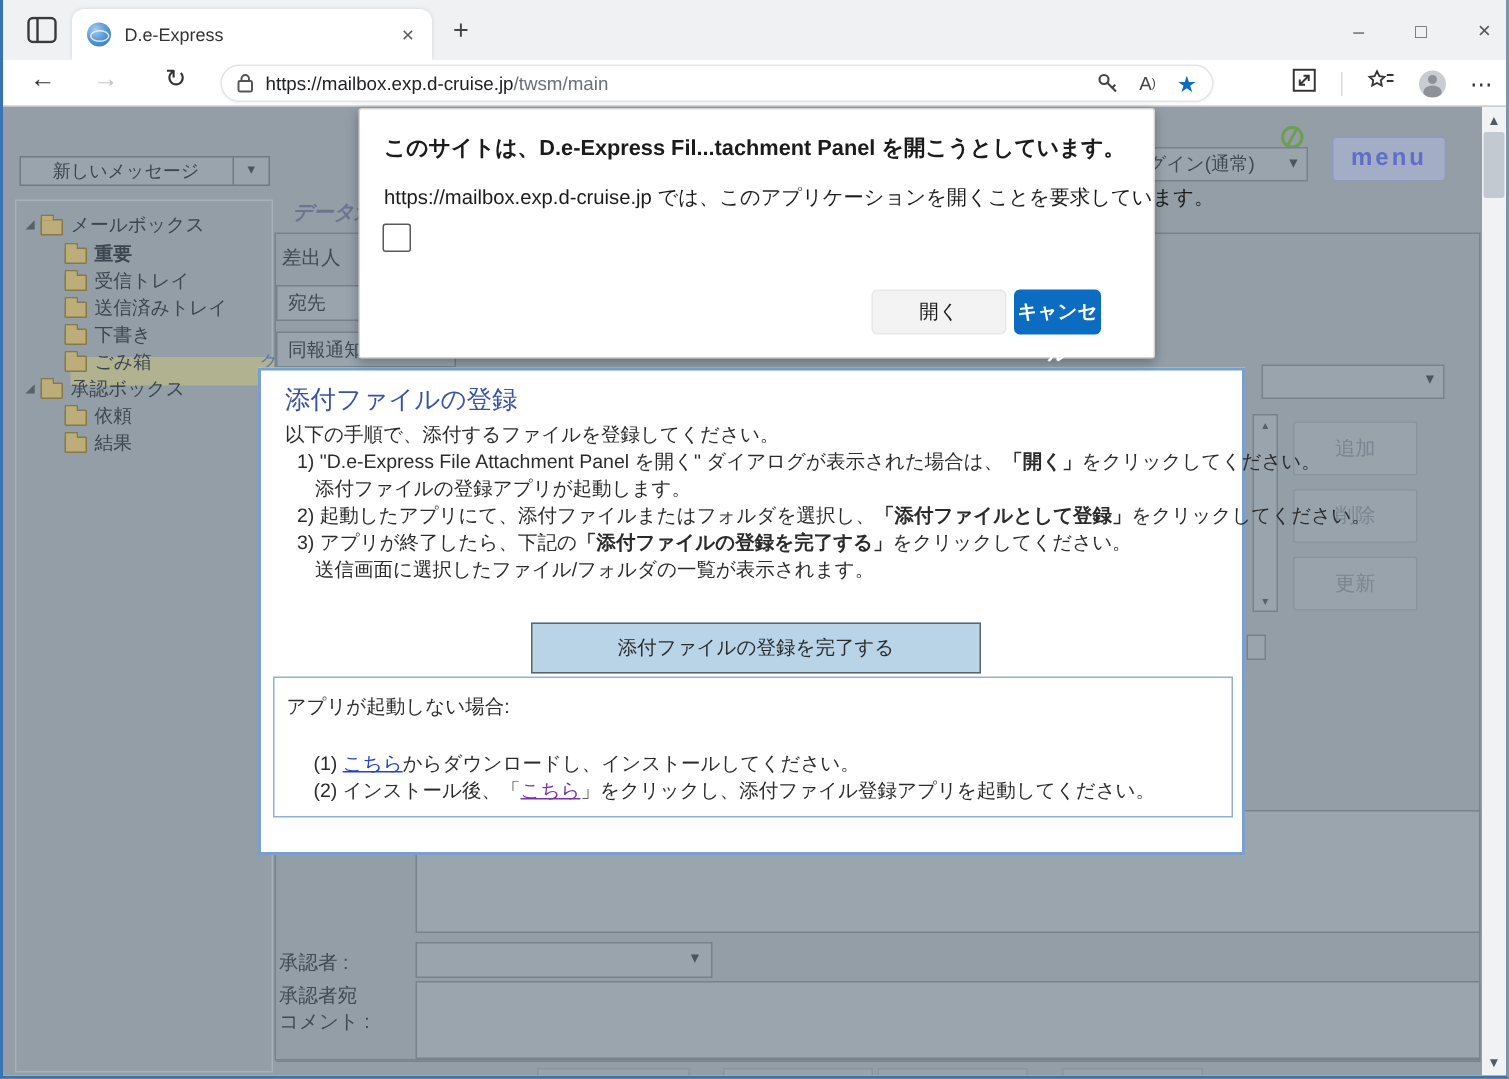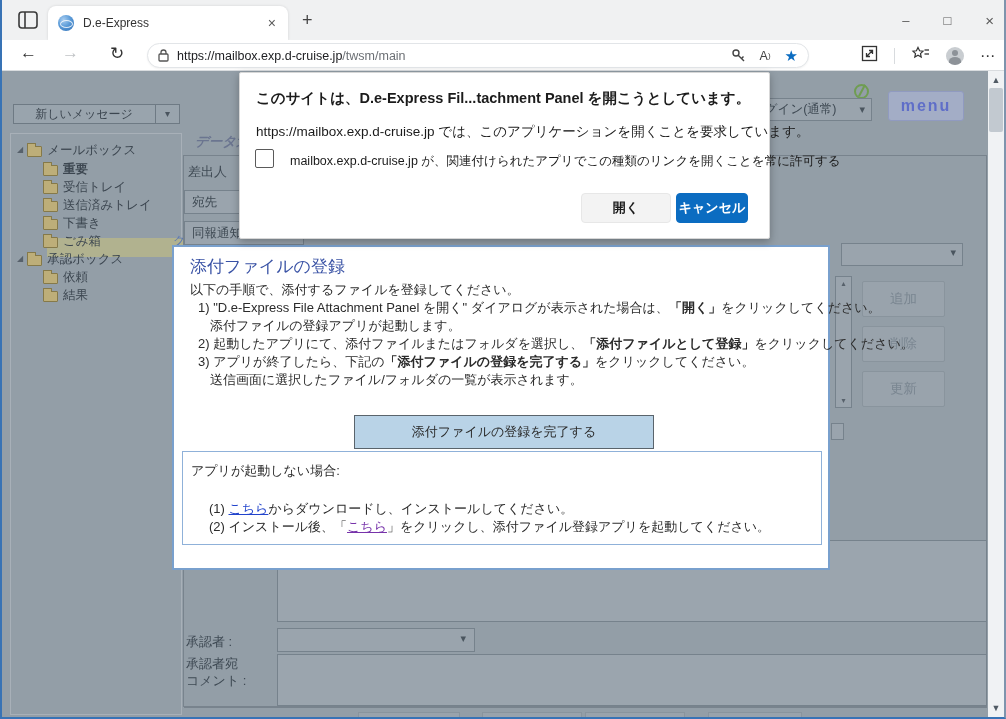"mailbox.exp.d-cruise.jp" div.pd-chklabel { html: <div>mailbox.exp.d-cruise.jp が、関連付けられたアプリでこの種類のリンクを開くことを常に許可する</div> -> none }
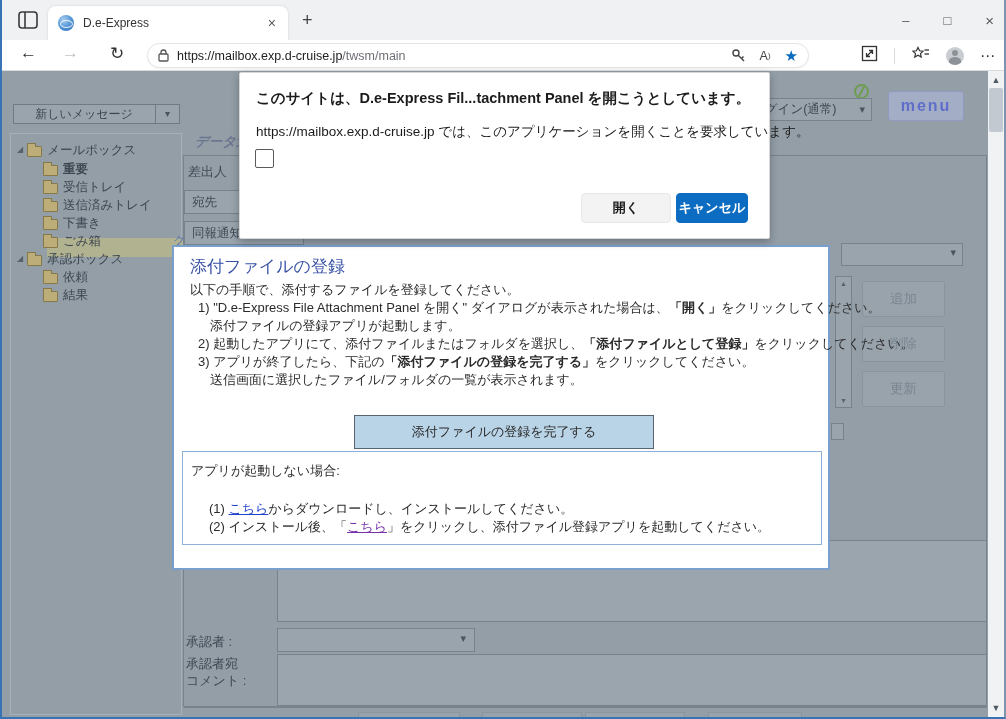"開く" .pd-open { font-weight: 700 -> 400 }
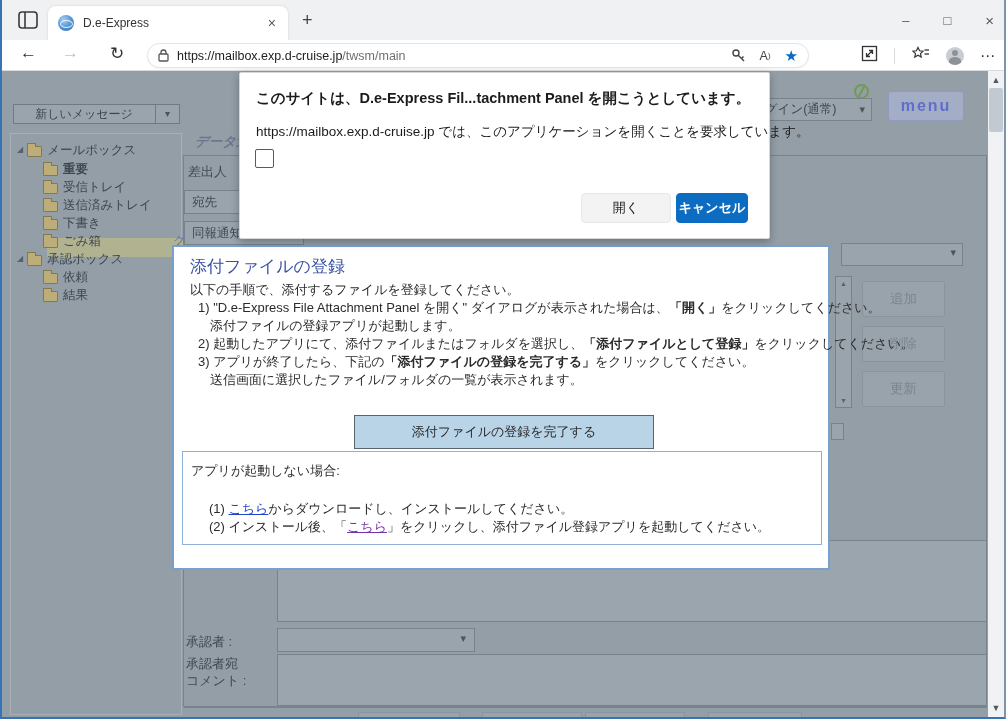"キャンセル" .pd-cancel { width: 72px -> 58px }
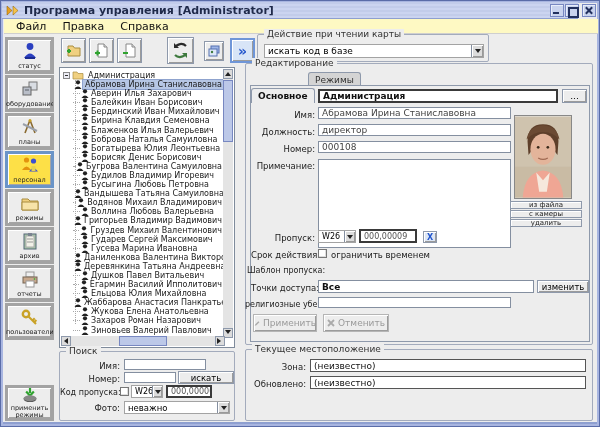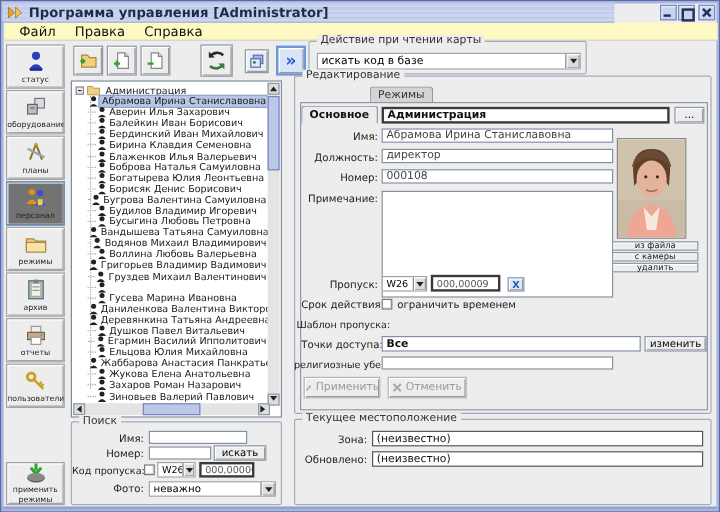"Программа управления [Administrator]" .titlebar { width: 510px -> 576px }
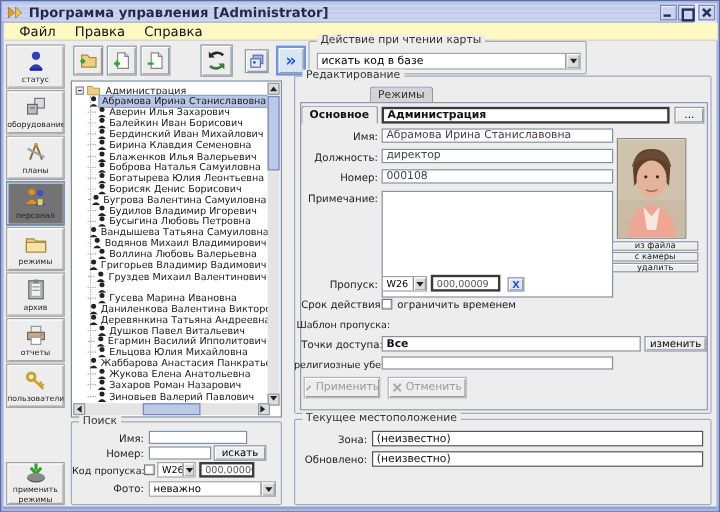"статус" .side-btn { border: 1px solid #a3a3a3 -> 3px solid #a3a3a3 }
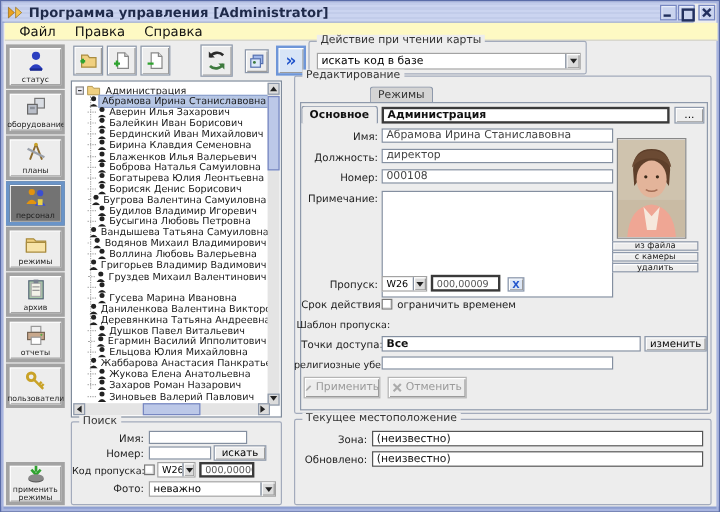"персонал" .side-btn.sel { background: #737373 -> #fde047 }
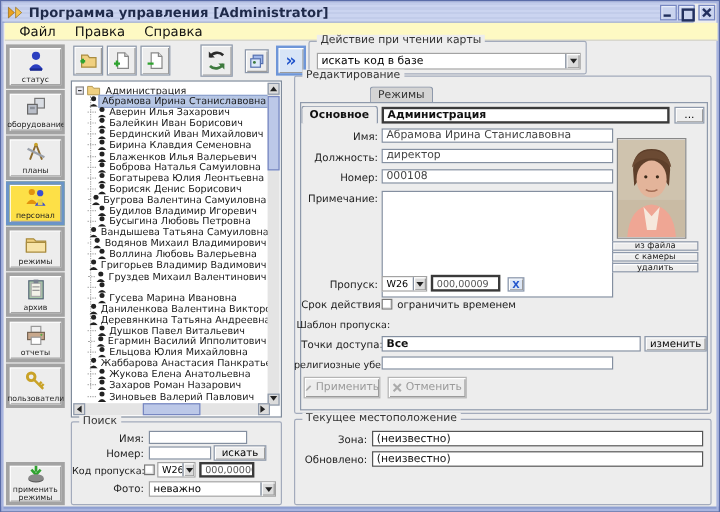"Гударев Сергей Максимович" span.tree-label { html: none -> <span>Гударев Сергей Максимович</span> }
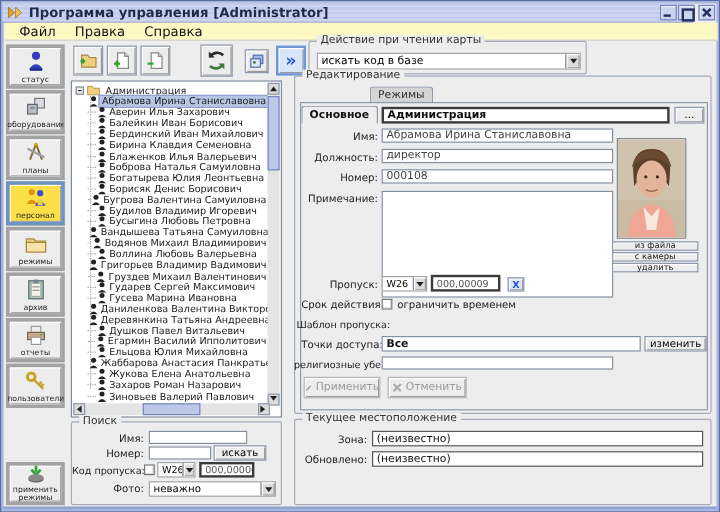"искать" div.btn3d { width: 44px -> 56px }
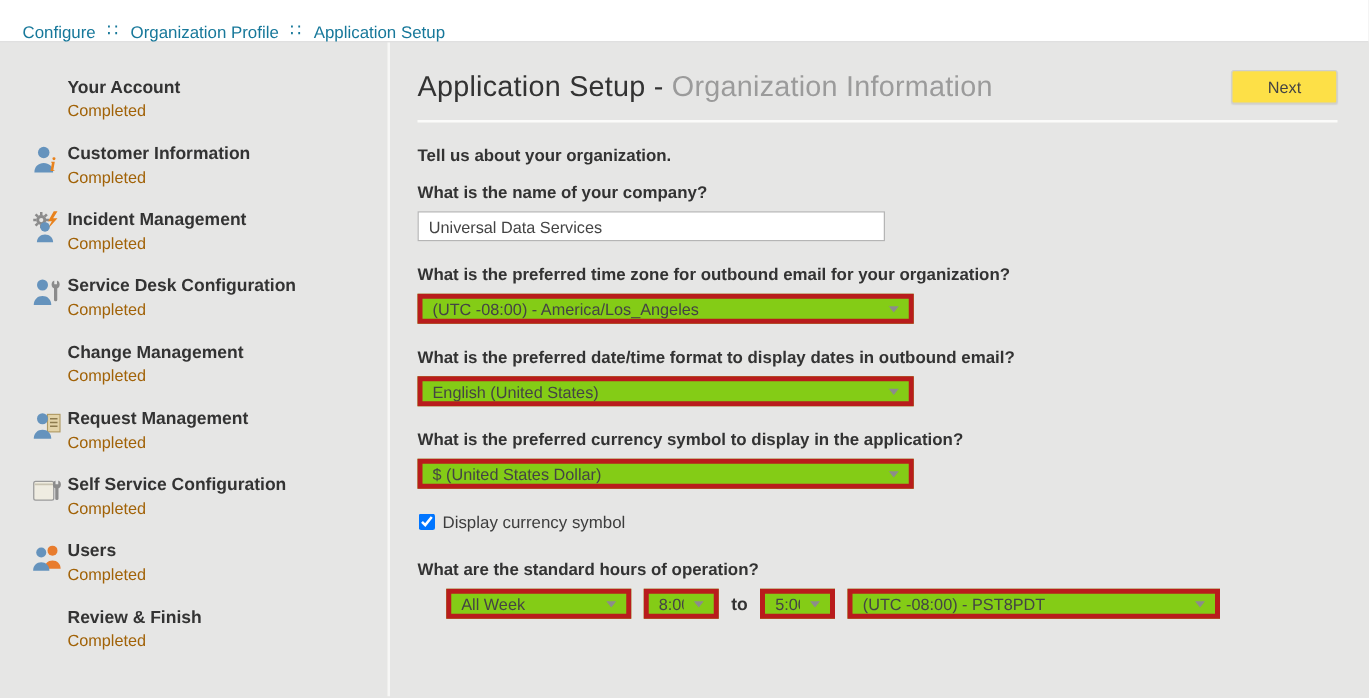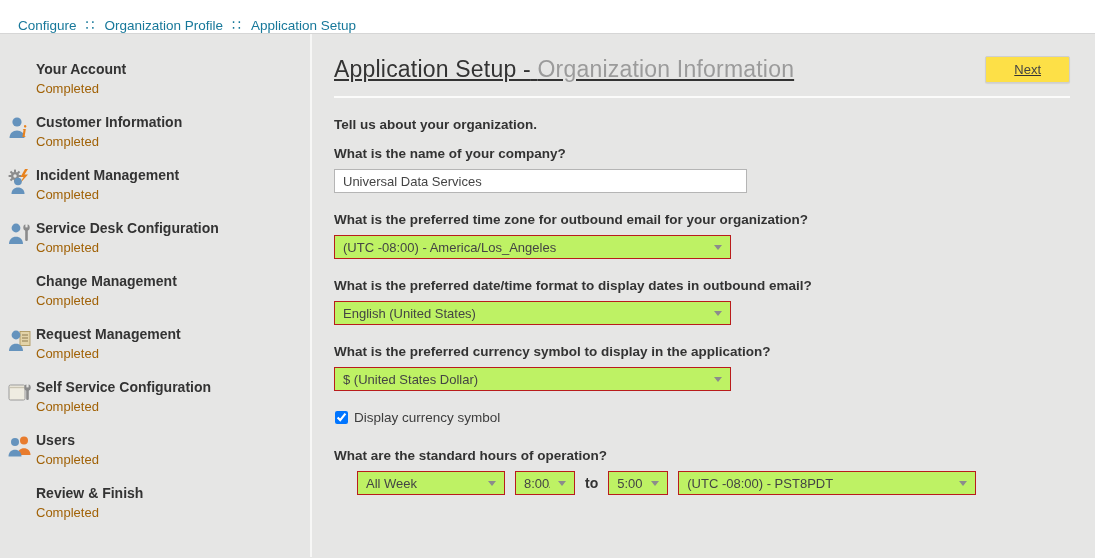"Your Account" .sidebar { padding: 27px 10px 0 7px -> 27px 10px 0 25px }
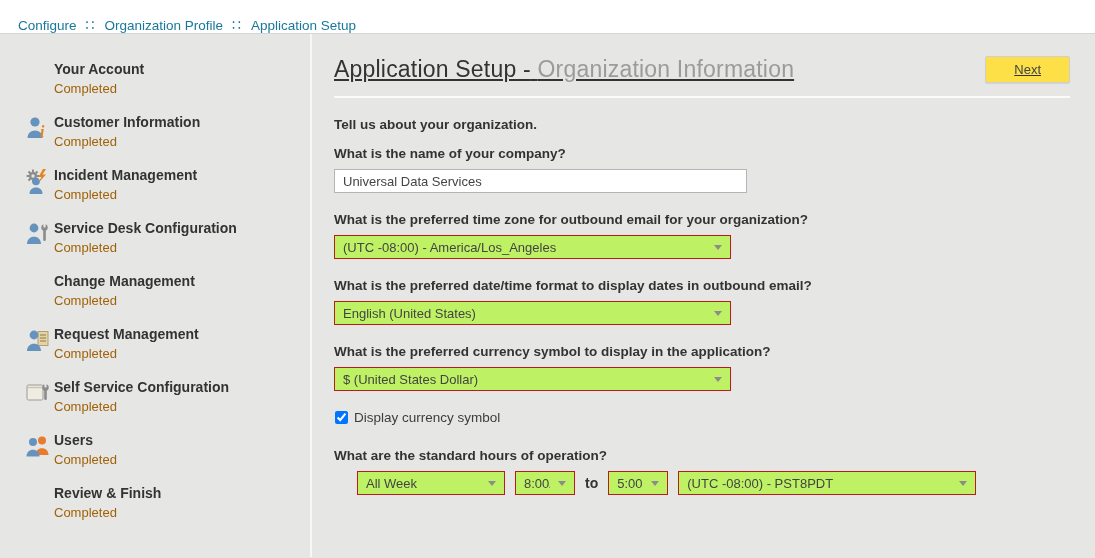"Application Setup - Organization" .main-header { text-decoration: underline -> none }
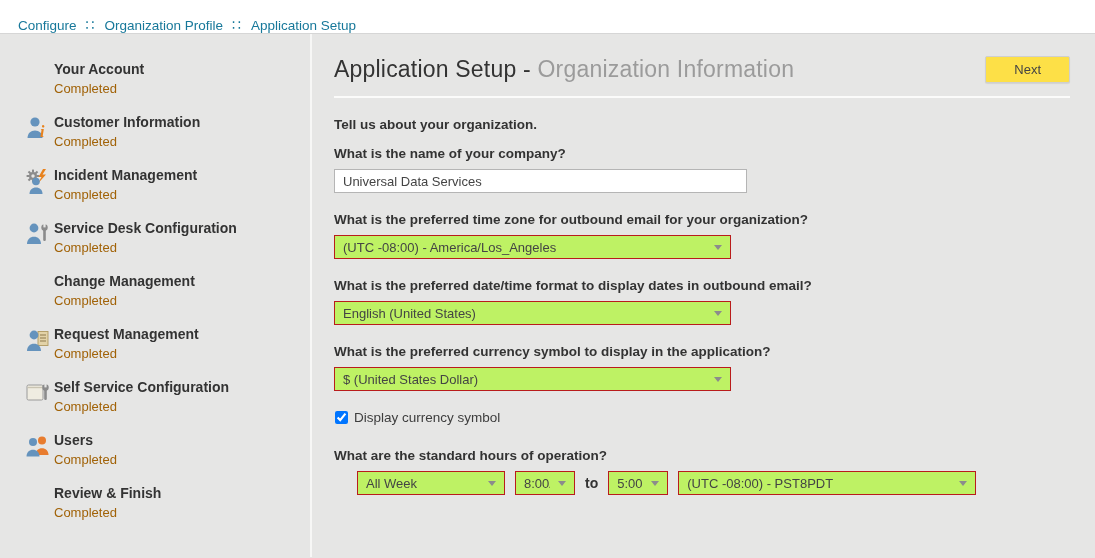"Universal Data Services" .text-input { width: 413px -> 374px }
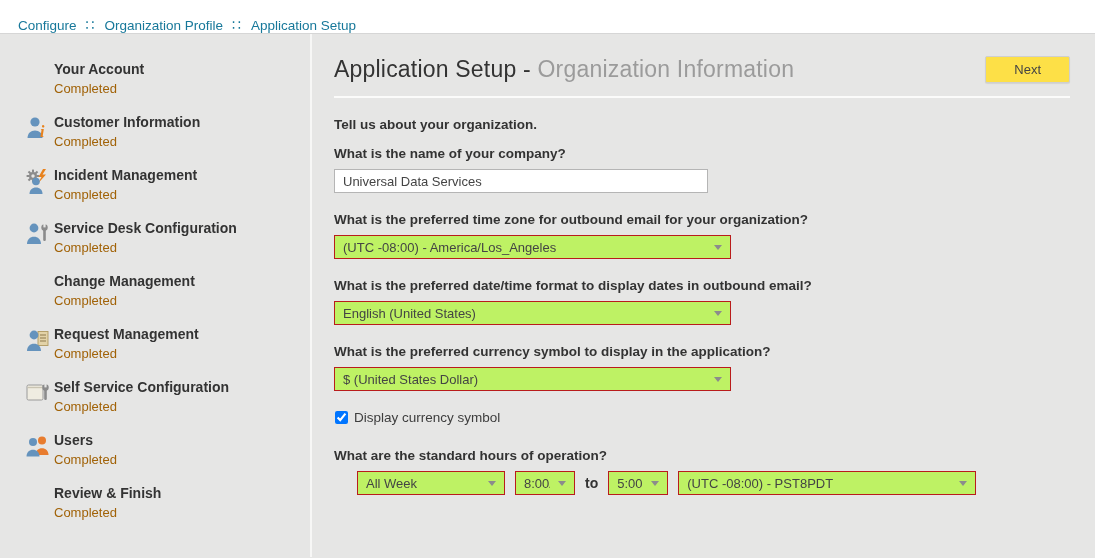"(UTC -08:00) - America/Los_Angeles" .select { background: #bef264 -> #84cc16; border: 1px solid #b91c1c -> 4px solid #b91c1c }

▶ Exercise
Without including any pictures, print each record exactly.

▶ Completed task
"mailbox.exp.d-cruise.jp" div.pd-chklabel { html: <div>mailbox.exp.d-cruise.jp が、関連付けられたアプリでこの種類のリンクを開くことを常に許可する</div> -> none }
"開く" .pd-open { font-weight: 700 -> 400 }
"キャンセル" .pd-cancel { width: 72px -> 58px }
"Программа управления [Administrator]" .titlebar { width: 510px -> 576px }
"статус" .side-btn { border: 1px solid #a3a3a3 -> 3px solid #a3a3a3 }
"персонал" .side-btn.sel { background: #737373 -> #fde047 }
"Гударев Сергей Максимович" span.tree-label { html: none -> <span>Гударев Сергей Максимович</span> }
"искать" div.btn3d { width: 44px -> 56px }
"Your Account" .sidebar { padding: 27px 10px 0 7px -> 27px 10px 0 25px }
"Application Setup - Organization" .main-header { text-decoration: underline -> none }
"Universal Data Services" .text-input { width: 413px -> 374px }
"(UTC -08:00) - America/Los_Angeles" .select { background: #bef264 -> #84cc16; border: 1px solid #b91c1c -> 4px solid #b91c1c }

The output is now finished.